::: Data for the task

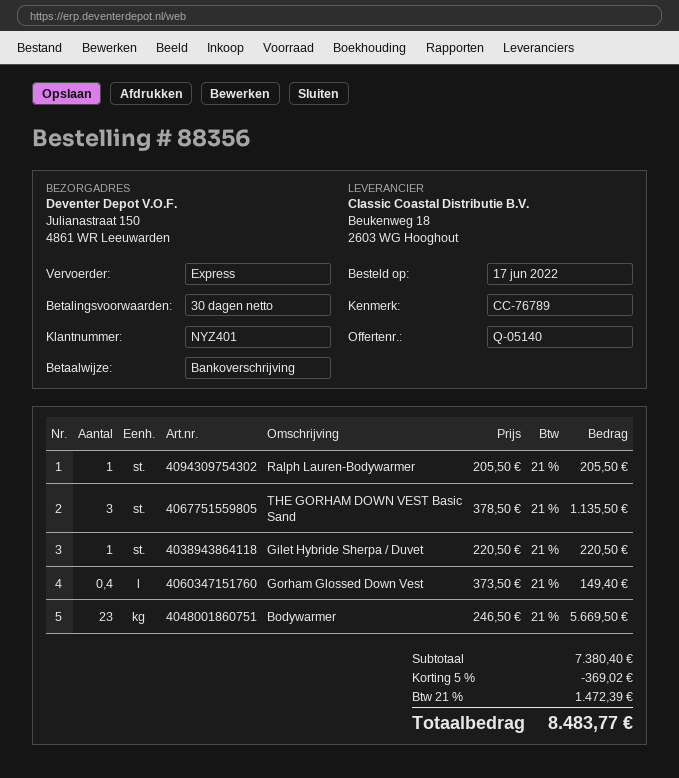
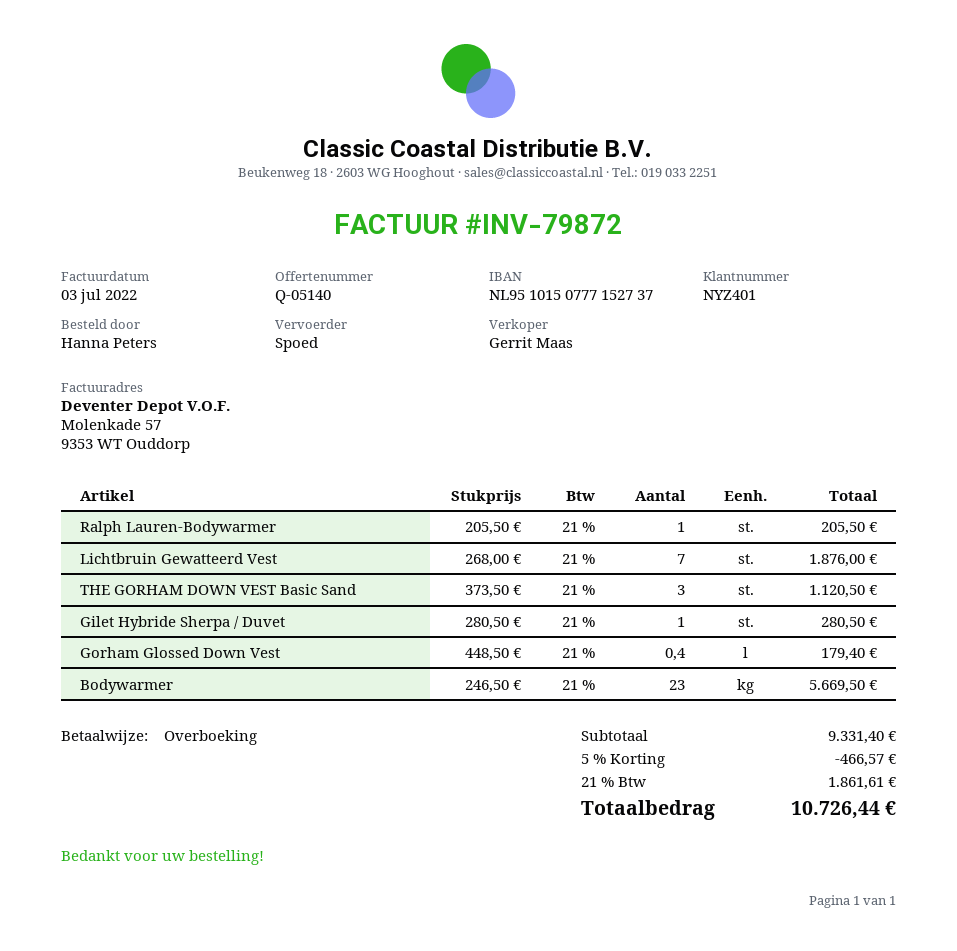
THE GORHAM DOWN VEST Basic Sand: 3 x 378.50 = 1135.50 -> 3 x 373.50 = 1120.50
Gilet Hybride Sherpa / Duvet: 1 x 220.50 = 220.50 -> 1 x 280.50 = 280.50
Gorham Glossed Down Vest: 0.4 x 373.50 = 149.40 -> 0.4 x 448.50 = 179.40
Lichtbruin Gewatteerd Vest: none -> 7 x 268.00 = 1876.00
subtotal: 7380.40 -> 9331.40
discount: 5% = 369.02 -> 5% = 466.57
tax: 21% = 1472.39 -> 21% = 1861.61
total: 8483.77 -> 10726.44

::::::
::: Data for the task

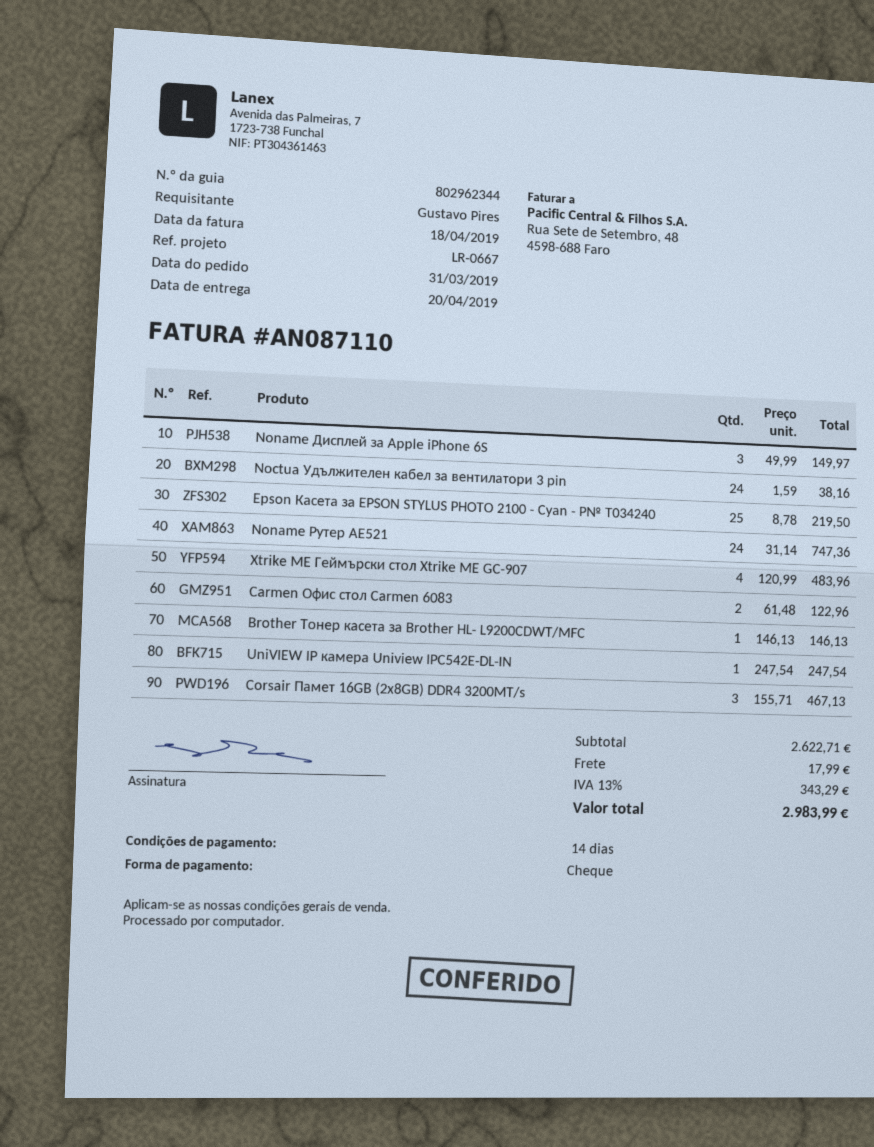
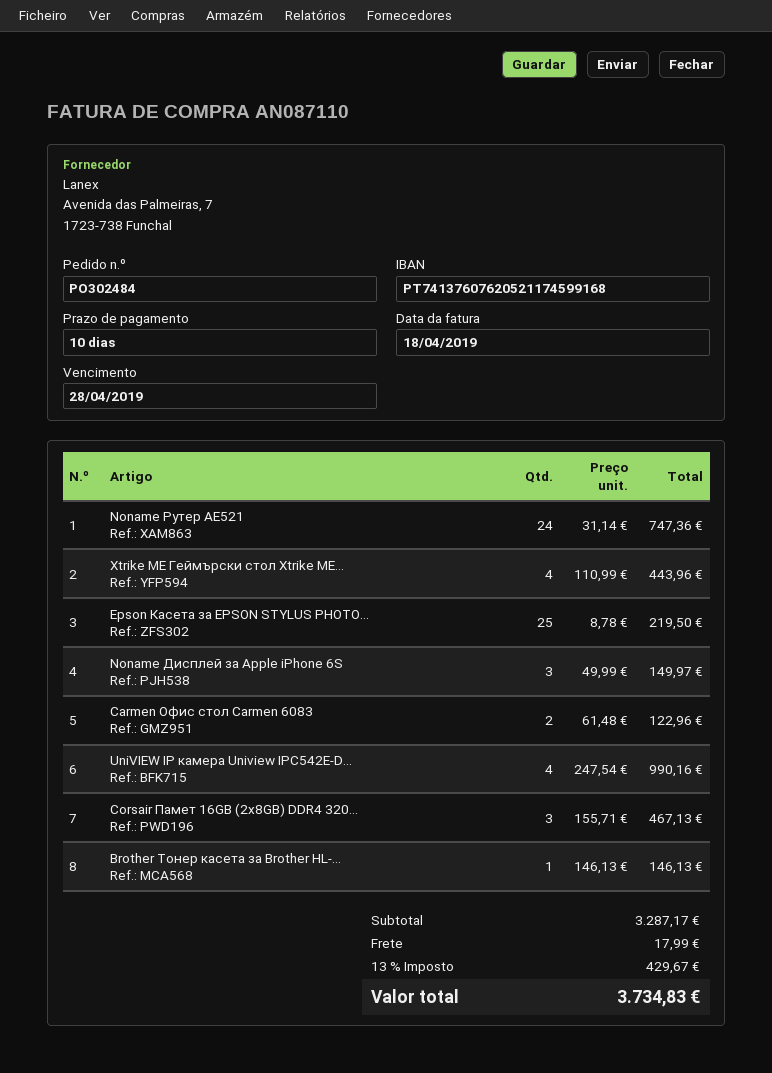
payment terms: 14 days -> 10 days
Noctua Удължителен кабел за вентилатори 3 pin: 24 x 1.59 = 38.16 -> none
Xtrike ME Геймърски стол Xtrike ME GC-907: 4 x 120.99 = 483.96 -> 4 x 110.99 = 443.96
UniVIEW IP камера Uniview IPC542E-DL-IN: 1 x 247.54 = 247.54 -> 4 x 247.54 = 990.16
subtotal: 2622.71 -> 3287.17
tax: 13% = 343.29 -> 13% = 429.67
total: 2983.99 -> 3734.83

::::::

:: About this exercise ::
Reproduce only the lines above, starting at the line with "THE GORHAM DOWN" and ending at the line with "total: 8483.77 -> 10726.44", exactly as written.

:: Answer box ::
THE GORHAM DOWN VEST Basic Sand: 3 x 378.50 = 1135.50 -> 3 x 373.50 = 1120.50
Gilet Hybride Sherpa / Duvet: 1 x 220.50 = 220.50 -> 1 x 280.50 = 280.50
Gorham Glossed Down Vest: 0.4 x 373.50 = 149.40 -> 0.4 x 448.50 = 179.40
Lichtbruin Gewatteerd Vest: none -> 7 x 268.00 = 1876.00
subtotal: 7380.40 -> 9331.40
discount: 5% = 369.02 -> 5% = 466.57
tax: 21% = 1472.39 -> 21% = 1861.61
total: 8483.77 -> 10726.44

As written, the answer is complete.